# [SOURCE DATA]
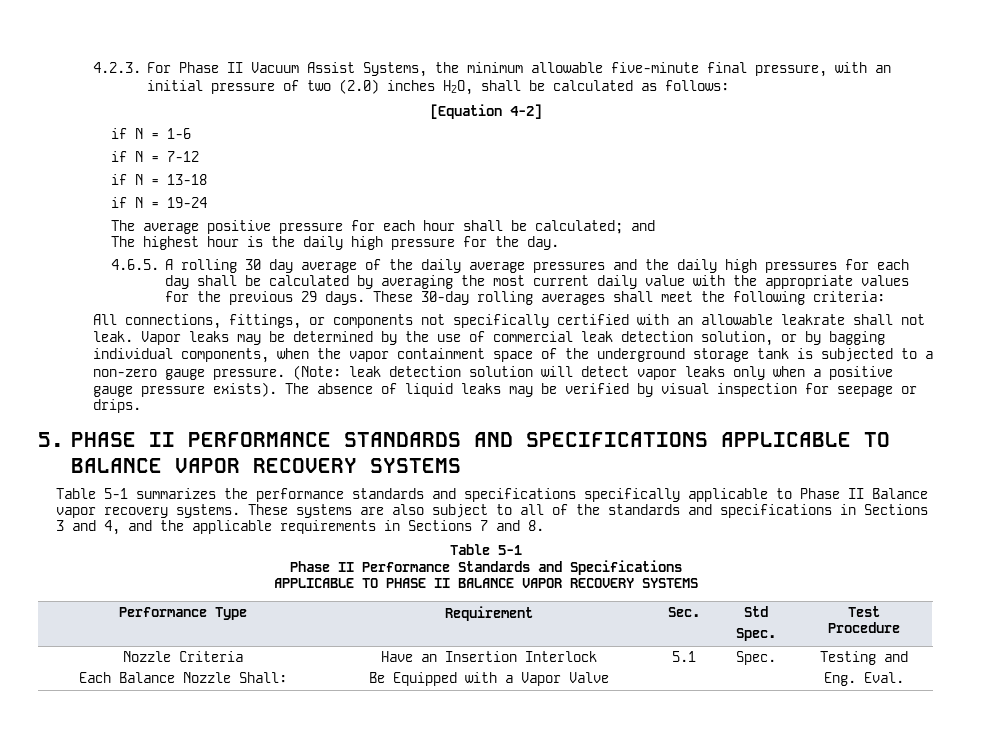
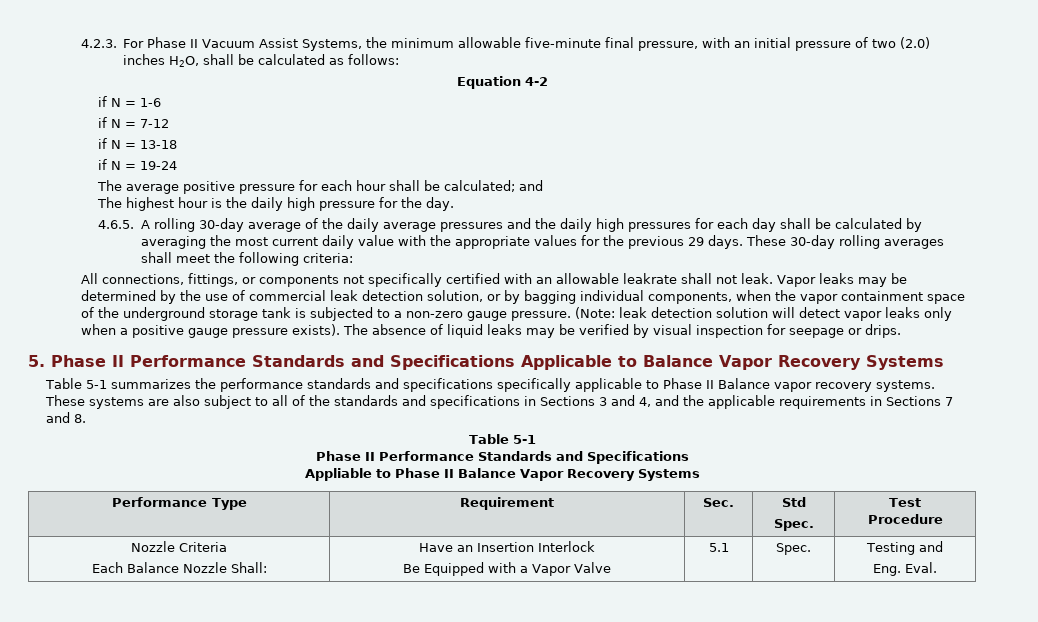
- [Equation 4-2]
+ Equation 4-2
- 4.6.5. A rolling 30 day average of the daily average pressures and the daily high pressures for each day shall be calculated by averaging the most current daily value with the appropriate values for the previous 29 days.
+ 4.6.5. A rolling 30-day average of the daily average pressures and the daily high pressures for each day shall be calculated by averaging the most current daily value with the appropriate values for the previous 29 days.
- 5. PHASE II PERFORMANCE STANDARDS AND SPECIFICATIONS APPLICABLE TO BALANCE VAPOR RECOVERY SYSTEMS
+ 5. Phase II Performance Standards and Specifications Applicable to Balance Vapor Recovery Systems
- APPLICABLE TO PHASE II BALANCE VAPOR RECOVERY SYSTEMS
+ Appliable to Phase II Balance Vapor Recovery Systems

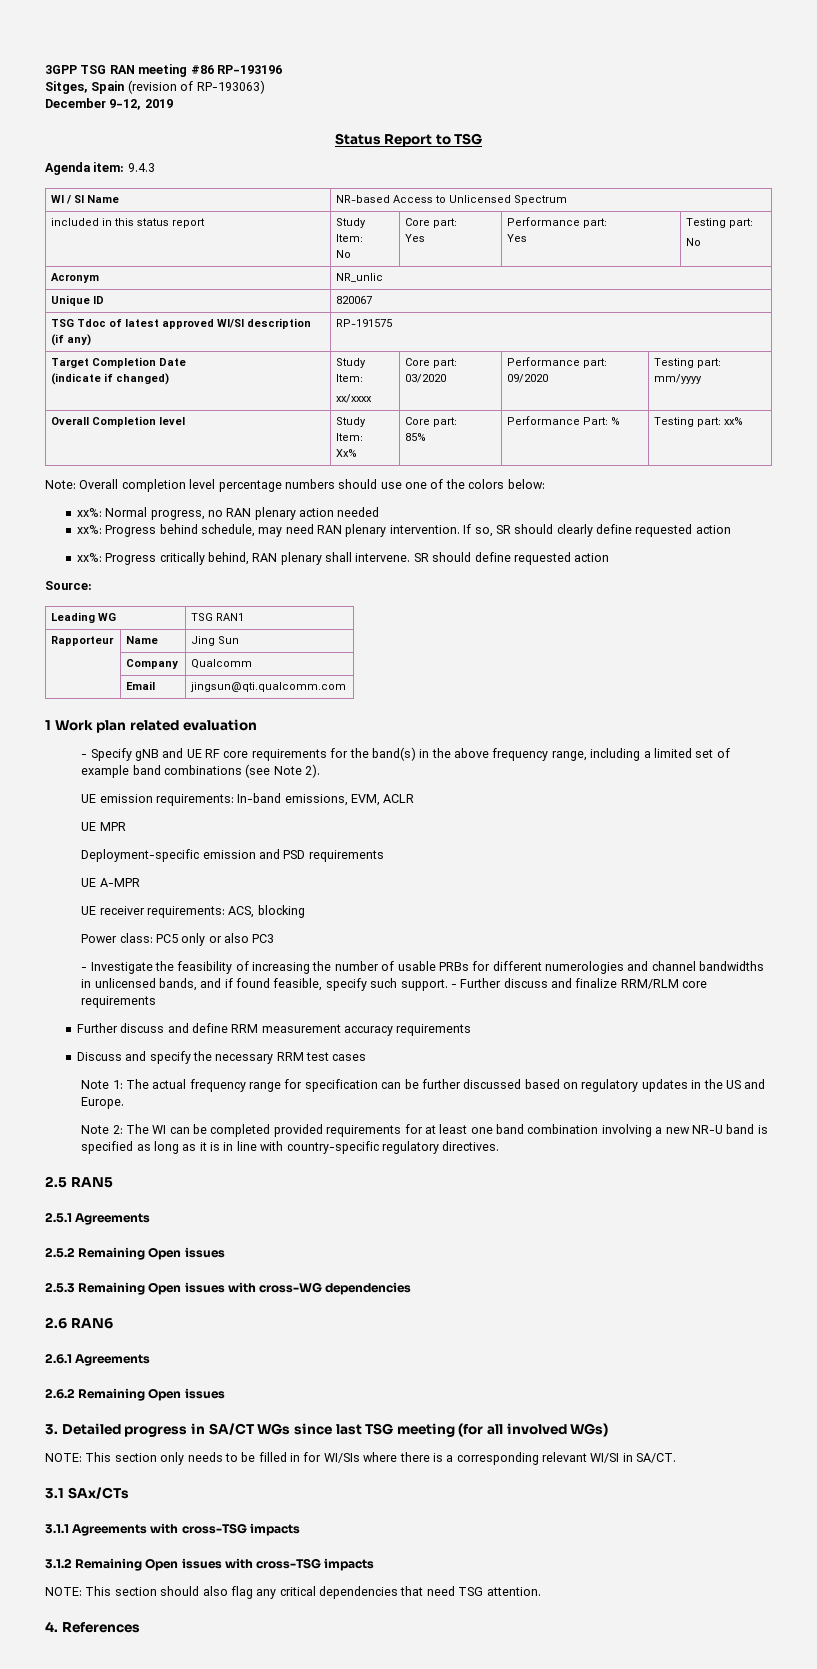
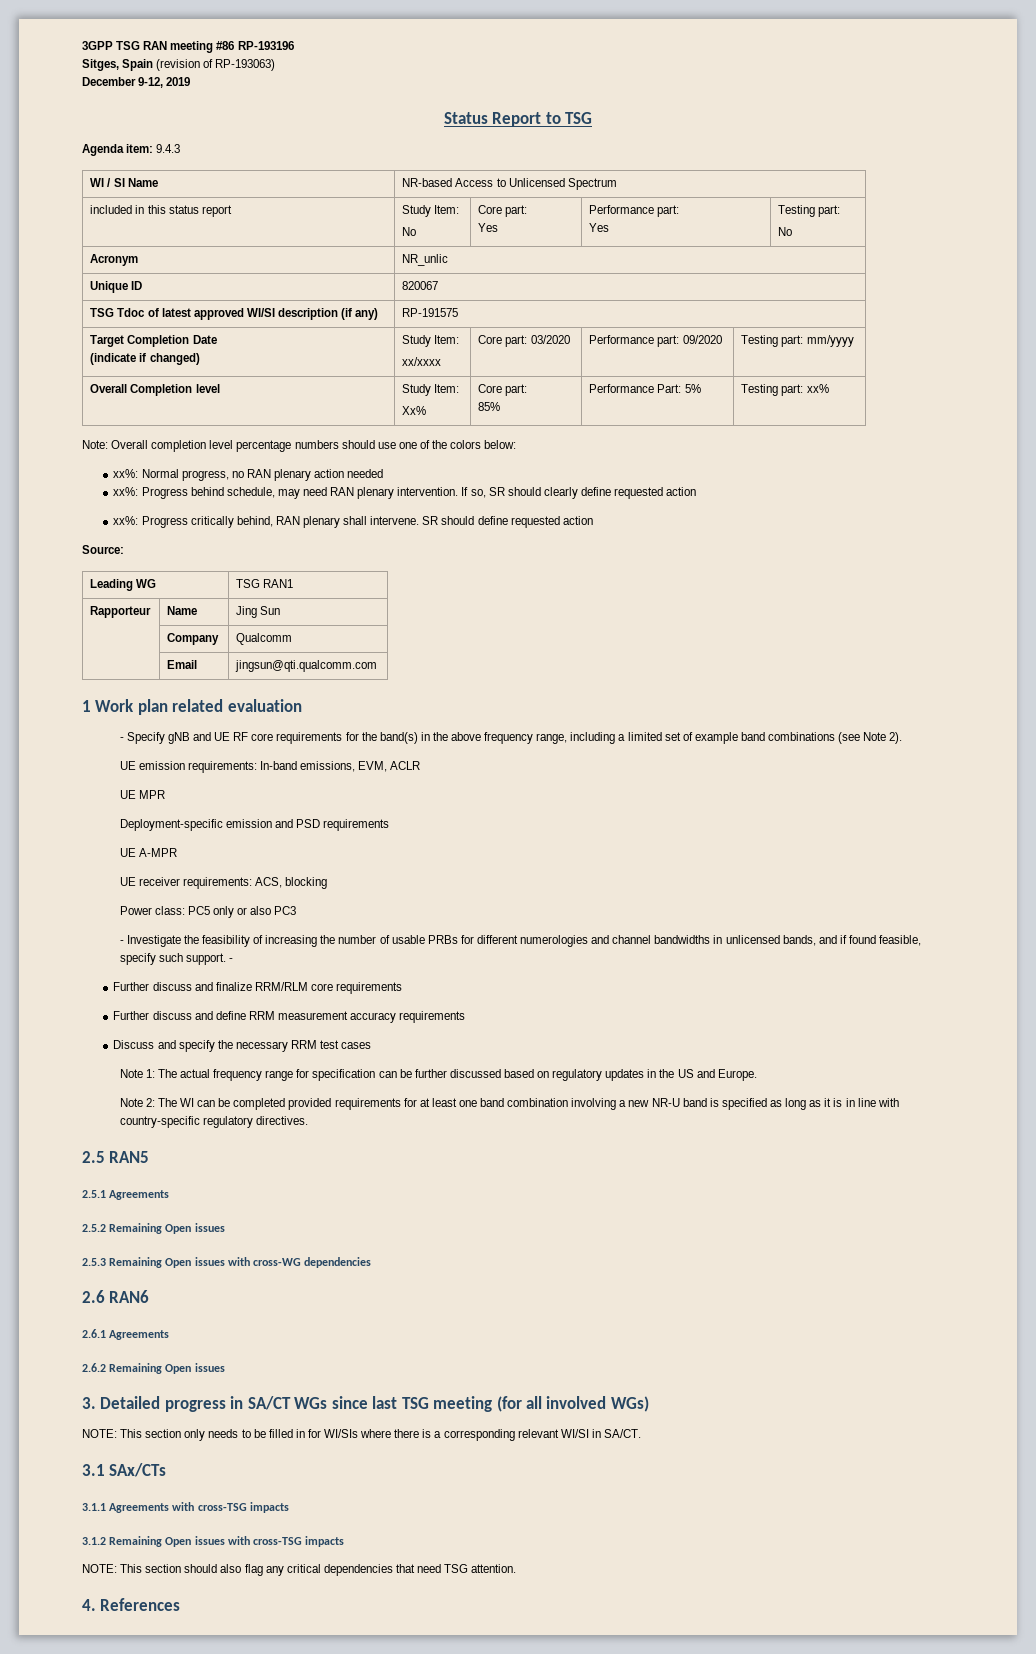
  Overall Completion level | Study Item:
  Xx% | Core part:
- 85% | Performance Part: % | Testing part: xx%
+ 85% | Performance Part: 5% | Testing part: xx%
- - Investigate the feasibility of increasing the number of usable PRBs for different numerologies and channel bandwidths in unlicensed bands, and if found feasible, specify such support. - Further discuss and finalize RRM/RLM core requirements
+ - Investigate the feasibility of increasing the number of usable PRBs for different numerologies and channel bandwidths in unlicensed bands, and if found feasible, specify such support. -
+ Further discuss and finalize RRM/RLM core requirements

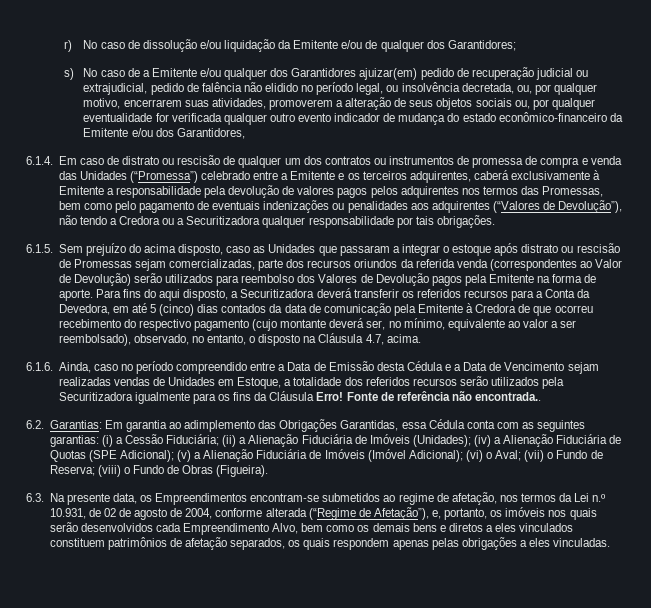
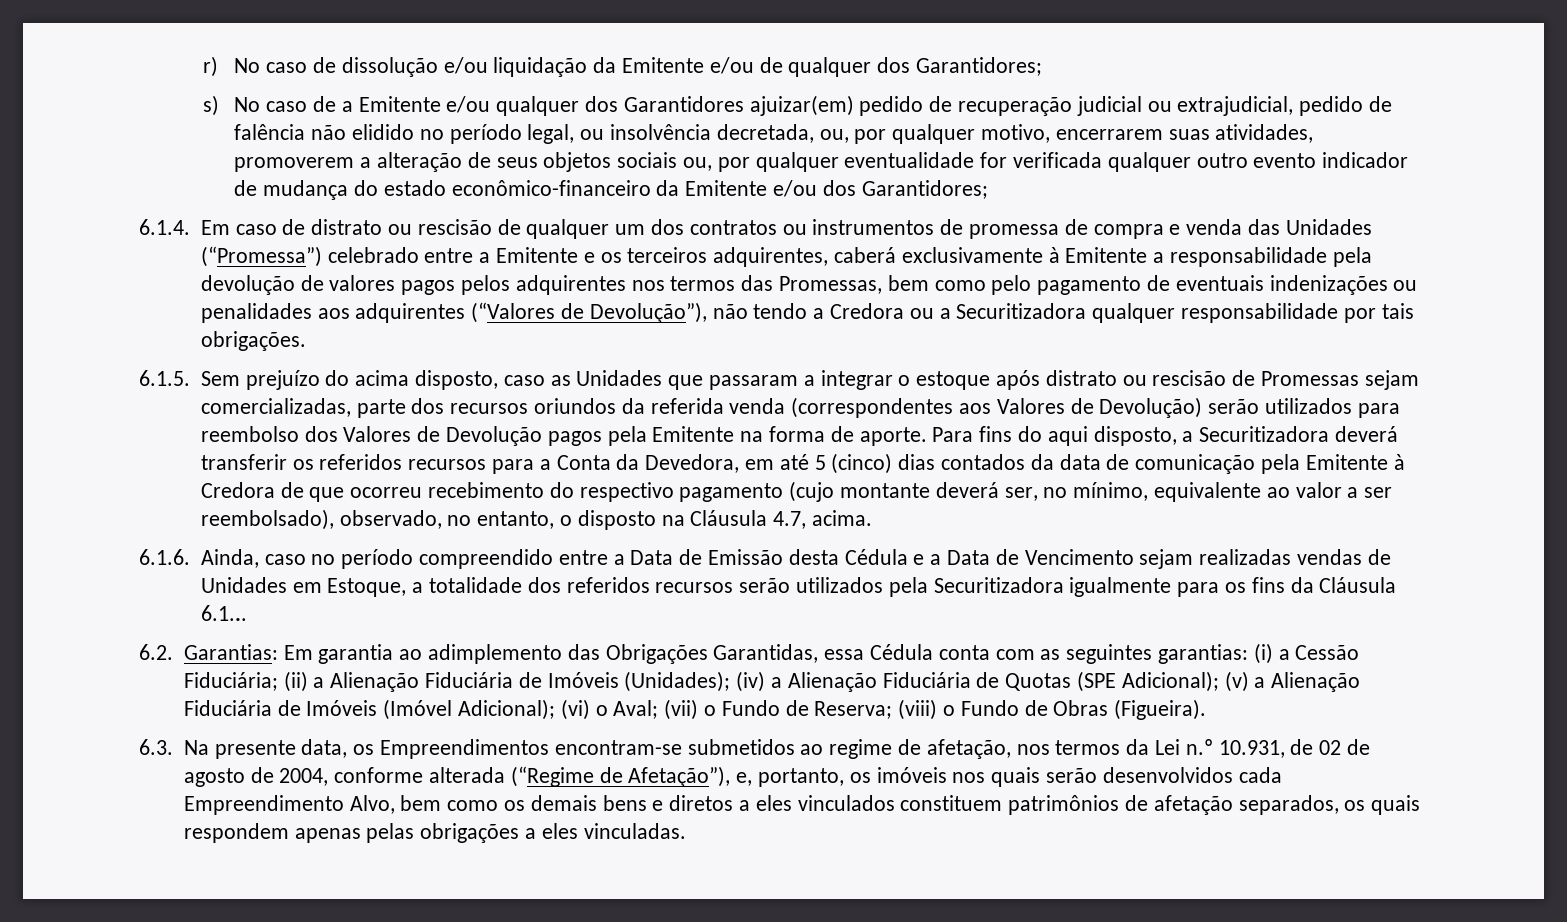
- s) No caso de a Emitente e/ou qualquer dos Garantidores ajuizar(em) pedido de recuperação judicial ou extrajudicial, pedido de falência não elidido no período legal, ou insolvência decretada, ou, por qualquer motivo, encerrarem suas atividades, promoverem a alteração de seus objetos sociais ou, por qualquer eventualidade for verificada qualquer outro evento indicador de mudança do estado econômico-financeiro da Emitente e/ou dos Garantidores,
+ s) No caso de a Emitente e/ou qualquer dos Garantidores ajuizar(em) pedido de recuperação judicial ou extrajudicial, pedido de falência não elidido no período legal, ou insolvência decretada, ou, por qualquer motivo, encerrarem suas atividades, promoverem a alteração de seus objetos sociais ou, por qualquer eventualidade for verificada qualquer outro evento indicador de mudança do estado econômico-financeiro da Emitente e/ou dos Garantidores;
- 6.1.5. Sem prejuízo do acima disposto, caso as Unidades que passaram a integrar o estoque após distrato ou rescisão de Promessas sejam comercializadas, parte dos recursos oriundos da referida venda (correspondentes ao Valor de Devolução) serão utilizados para reembolso dos Valores de Devolução pagos pela Emitente na forma de aporte.
+ 6.1.5. Sem prejuízo do acima disposto, caso as Unidades que passaram a integrar o estoque após distrato ou rescisão de Promessas sejam comercializadas, parte dos recursos oriundos da referida venda (correspondentes aos Valores de Devolução) serão utilizados para reembolso dos Valores de Devolução pagos pela Emitente na forma de aporte.
- 6.1.6. Ainda, caso no período compreendido entre a Data de Emissão desta Cédula e a Data de Vencimento sejam realizadas vendas de Unidades em Estoque, a totalidade dos referidos recursos serão utilizados pela Securitizadora igualmente para os fins da Cláusula Erro! Fonte de referência não encontrada..
+ 6.1.6. Ainda, caso no período compreendido entre a Data de Emissão desta Cédula e a Data de Vencimento sejam realizadas vendas de Unidades em Estoque, a totalidade dos referidos recursos serão utilizados pela Securitizadora igualmente para os fins da Cláusula 6.1...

# [PROBLEM]
All of the records above are to be printed exactly, with every picture omitted.

# [ANSWER TO THIS TASK]
- [Equation 4-2]
+ Equation 4-2
- 4.6.5. A rolling 30 day average of the daily average pressures and the daily high pressures for each day shall be calculated by averaging the most current daily value with the appropriate values for the previous 29 days.
+ 4.6.5. A rolling 30-day average of the daily average pressures and the daily high pressures for each day shall be calculated by averaging the most current daily value with the appropriate values for the previous 29 days.
- 5. PHASE II PERFORMANCE STANDARDS AND SPECIFICATIONS APPLICABLE TO BALANCE VAPOR RECOVERY SYSTEMS
+ 5. Phase II Performance Standards and Specifications Applicable to Balance Vapor Recovery Systems
- APPLICABLE TO PHASE II BALANCE VAPOR RECOVERY SYSTEMS
+ Appliable to Phase II Balance Vapor Recovery Systems

  Overall Completion level | Study Item:
  Xx% | Core part:
- 85% | Performance Part: % | Testing part: xx%
+ 85% | Performance Part: 5% | Testing part: xx%
- - Investigate the feasibility of increasing the number of usable PRBs for different numerologies and channel bandwidths in unlicensed bands, and if found feasible, specify such support. - Further discuss and finalize RRM/RLM core requirements
+ - Investigate the feasibility of increasing the number of usable PRBs for different numerologies and channel bandwidths in unlicensed bands, and if found feasible, specify such support. -
+ Further discuss and finalize RRM/RLM core requirements

- s) No caso de a Emitente e/ou qualquer dos Garantidores ajuizar(em) pedido de recuperação judicial ou extrajudicial, pedido de falência não elidido no período legal, ou insolvência decretada, ou, por qualquer motivo, encerrarem suas atividades, promoverem a alteração de seus objetos sociais ou, por qualquer eventualidade for verificada qualquer outro evento indicador de mudança do estado econômico-financeiro da Emitente e/ou dos Garantidores,
+ s) No caso de a Emitente e/ou qualquer dos Garantidores ajuizar(em) pedido de recuperação judicial ou extrajudicial, pedido de falência não elidido no período legal, ou insolvência decretada, ou, por qualquer motivo, encerrarem suas atividades, promoverem a alteração de seus objetos sociais ou, por qualquer eventualidade for verificada qualquer outro evento indicador de mudança do estado econômico-financeiro da Emitente e/ou dos Garantidores;
- 6.1.5. Sem prejuízo do acima disposto, caso as Unidades que passaram a integrar o estoque após distrato ou rescisão de Promessas sejam comercializadas, parte dos recursos oriundos da referida venda (correspondentes ao Valor de Devolução) serão utilizados para reembolso dos Valores de Devolução pagos pela Emitente na forma de aporte.
+ 6.1.5. Sem prejuízo do acima disposto, caso as Unidades que passaram a integrar o estoque após distrato ou rescisão de Promessas sejam comercializadas, parte dos recursos oriundos da referida venda (correspondentes aos Valores de Devolução) serão utilizados para reembolso dos Valores de Devolução pagos pela Emitente na forma de aporte.
- 6.1.6. Ainda, caso no período compreendido entre a Data de Emissão desta Cédula e a Data de Vencimento sejam realizadas vendas de Unidades em Estoque, a totalidade dos referidos recursos serão utilizados pela Securitizadora igualmente para os fins da Cláusula Erro! Fonte de referência não encontrada..
+ 6.1.6. Ainda, caso no período compreendido entre a Data de Emissão desta Cédula e a Data de Vencimento sejam realizadas vendas de Unidades em Estoque, a totalidade dos referidos recursos serão utilizados pela Securitizadora igualmente para os fins da Cláusula 6.1...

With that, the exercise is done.